[DESCRIPTION OF THE TASK]: How many of the lines below have the word "Liewood" in them? The answer is that number and nothing more.
○ ○ ○ ○
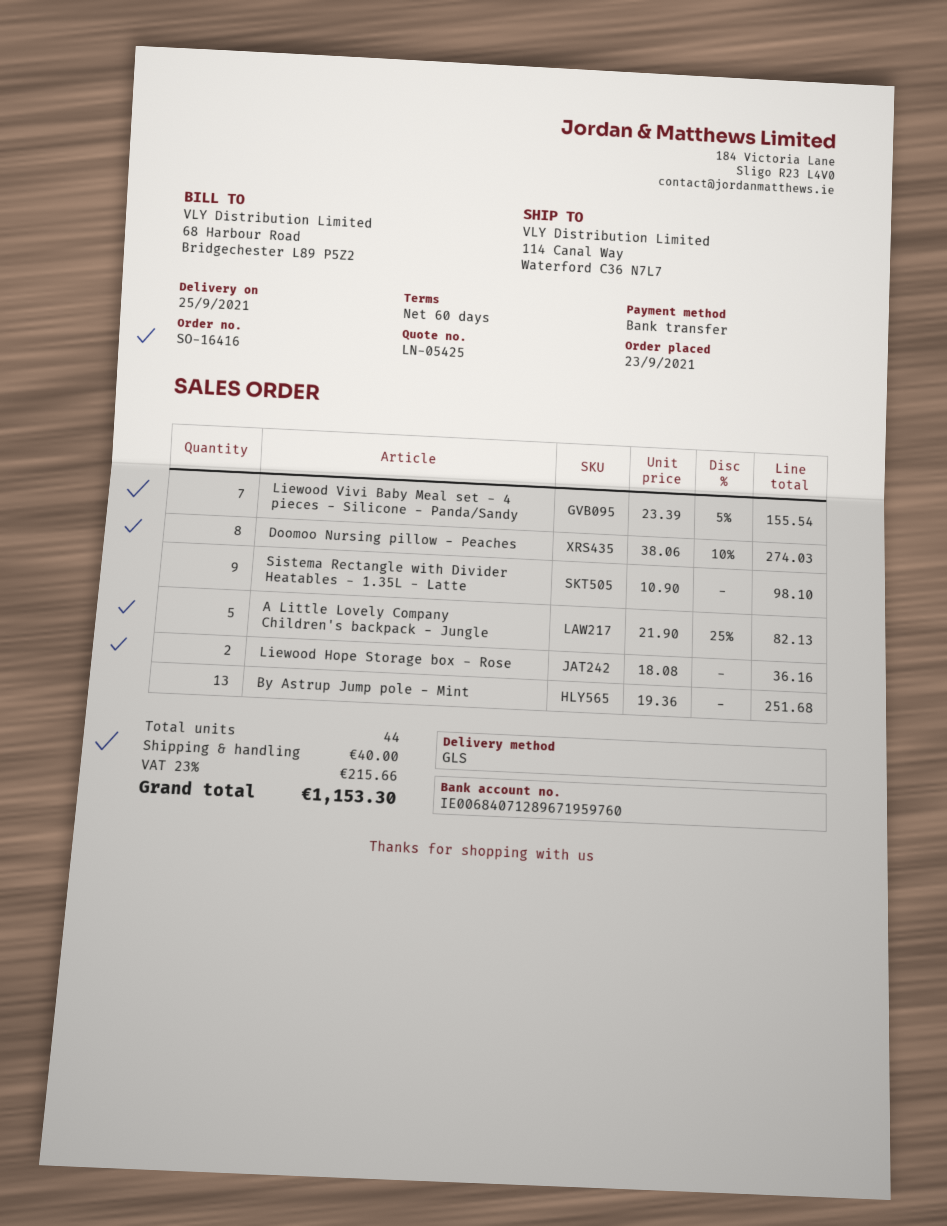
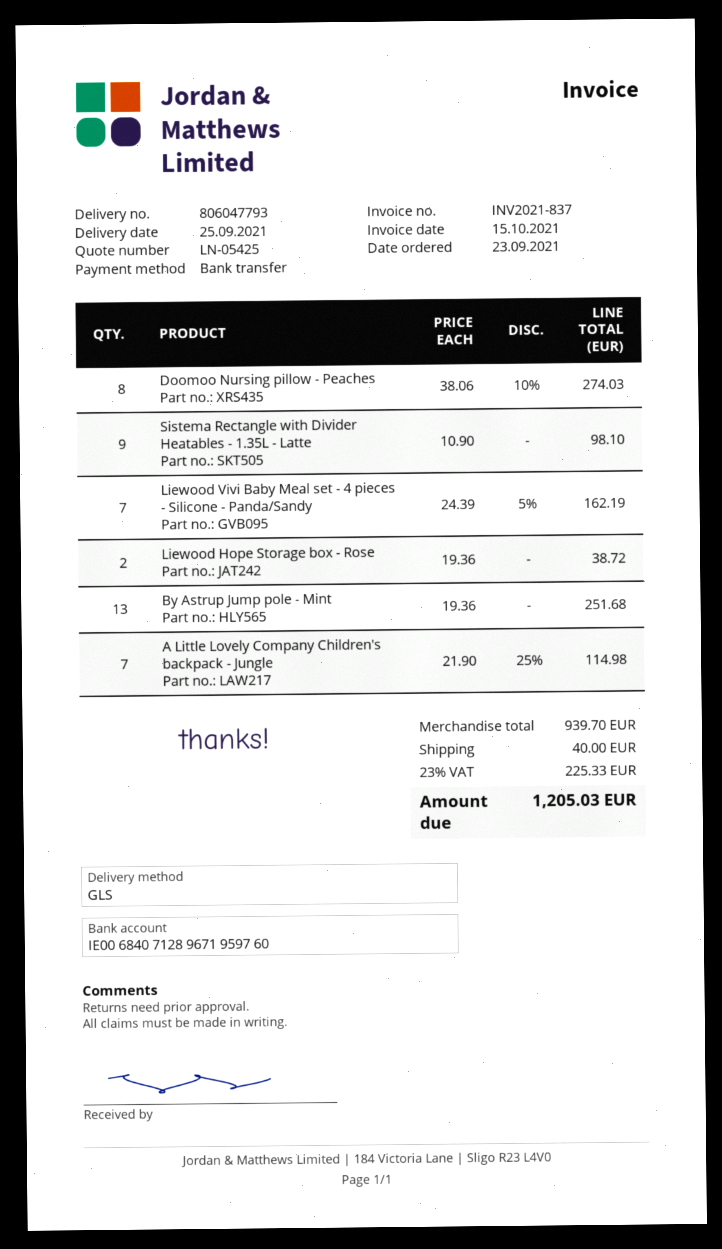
Liewood Vivi Baby Meal set - 4 pieces - Silicone - Panda/Sandy: 7 x 23.39 - 5% = 155.54 -> 7 x 24.39 - 5% = 162.19
A Little Lovely Company Children's backpack - Jungle: 5 x 21.90 - 25% = 82.13 -> 7 x 21.90 - 25% = 114.98
Liewood Hope Storage box - Rose: 2 x 18.08 = 36.16 -> 2 x 19.36 = 38.72
tax: 23% = 215.66 -> 23% = 225.33
total: 1153.30 -> 1205.03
○ ○ ○ ○
[RESPONSE AREA]: 2